Three NEJM articles weigh the pros and cons of comparative-effectiveness research. Is CER the villain of the piece, or the future hero of health care reform?

Comparative-effectiveness research (CER) is emerging as an important element in the Obama administration’s efforts to change the way health care is delivered in the United States. In the American Reinvestment and Recovery Act, $1.1 billion was included for CER—the evaluation of medications, medical procedures and devices, and diagnostic tests based on efficacy, safety, and ultimately cost—and this concept is a part of many plans being floated for health care reform (HCR) on Capitol Hill. In this week’s New England Journal of Medicine, three Commentary articles take a look at the views of both proponents (CER will better inform clinicians’ decisions) and opponents (the idea removes free-market competition and threatens personal choice) of the concept.

The first article, by Aanand Naik and Laura Petersen, highlights the importance of implementation strategies where CER is concerned. The amount of current funding for medical research, the authors point out, is large; however, the real challenge is translating research into practice that actually reaches the bedside in a timely manner. Previous research, such as randomized trials, do not generally compare one treatment with another in terms of benefit for the patient. The authors cite the improvement in the safety and quality of primary percutaneous coronary intervention (PCI) over fibrinolytic therapy in controlled clinical settings.
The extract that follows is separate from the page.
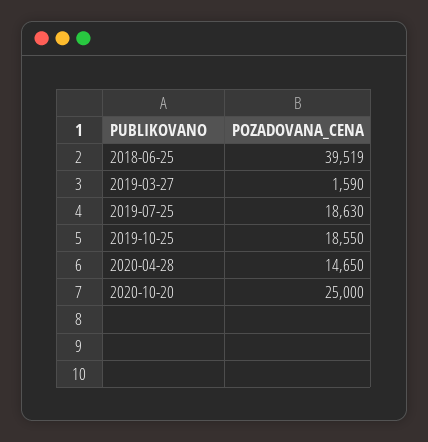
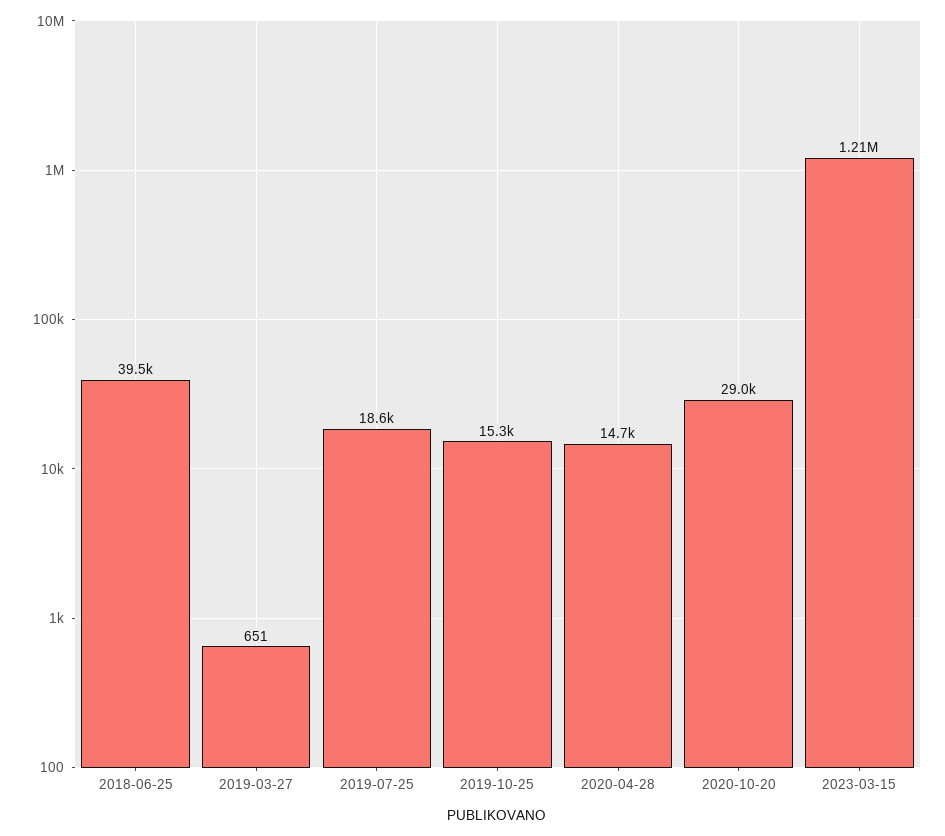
2019-03-27: 1590 -> 651
2019-10-25: 18550 -> 15300
2020-10-20: 25000 -> 29000
2023-03-15: none -> 1210000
These findings were slow to be implemented into routine care. A shift, the authors conclude, is needed from the “science of recommendation to a science of implementation.” They advocate for an implementation research and development program to be put in place, such as in the Agency for Healthcare and Research Quality’s three-tiered model of evidence translation, which includes: (1) T1, clinical efficacy research; (2) T2, comparative-effectiveness and health services research; and (3) T3, implementation research.

Jerry Avorn, in the second article, declares that the debate itself reveals much about the issues that will surround the research and application of CER in the years to come.  One reason to implement CER, he notes, is that health care policymakers currently have no systematic way of collecting or disseminating information on which goods and services differ in terms of efficacy, safety, and cost-effectiveness. Any corporation, he notes, would gladly spend the relative pittance required to find out whether it was “getting its money’s worth” from its purchases, so why would health care  be any different, considering CER funding is only one-twentieth of 1% of the $2 trillion annual health expenditure? Avorn pokes holes in the countering voices contributing an “avalanche of nonfacts” that have personified CER to be an “imaginary new federal body with broad powers;” in reality, he says, comparative studies are only threatening to “makers and sellers of costly goods and services that offer no benefit over existing alternatives,” and are in no way a demonstration of Big-Brotheresque government over freedom of choice in health care.

The final article concludes that CER in no way threatens personalized medicine. Authors Alan Garber and Sean Tunis write that “far from impeding personalized medicine, CER offers a way to hasten the discovery of the best approaches to personalization, providing more and better information with which to craft a management strategy for each individual patient.” He brings up genomic medicine, noting that while its implications are powerful, there is a lack of adequately designed studies in play to assess the clinical utility of genomic testing; once again, CER would address precisely this problem. In fact, CER could help clarify the best data to collect in future clinical studies and which forms of evidence are most useful to health care decision makers when choosing treatment options.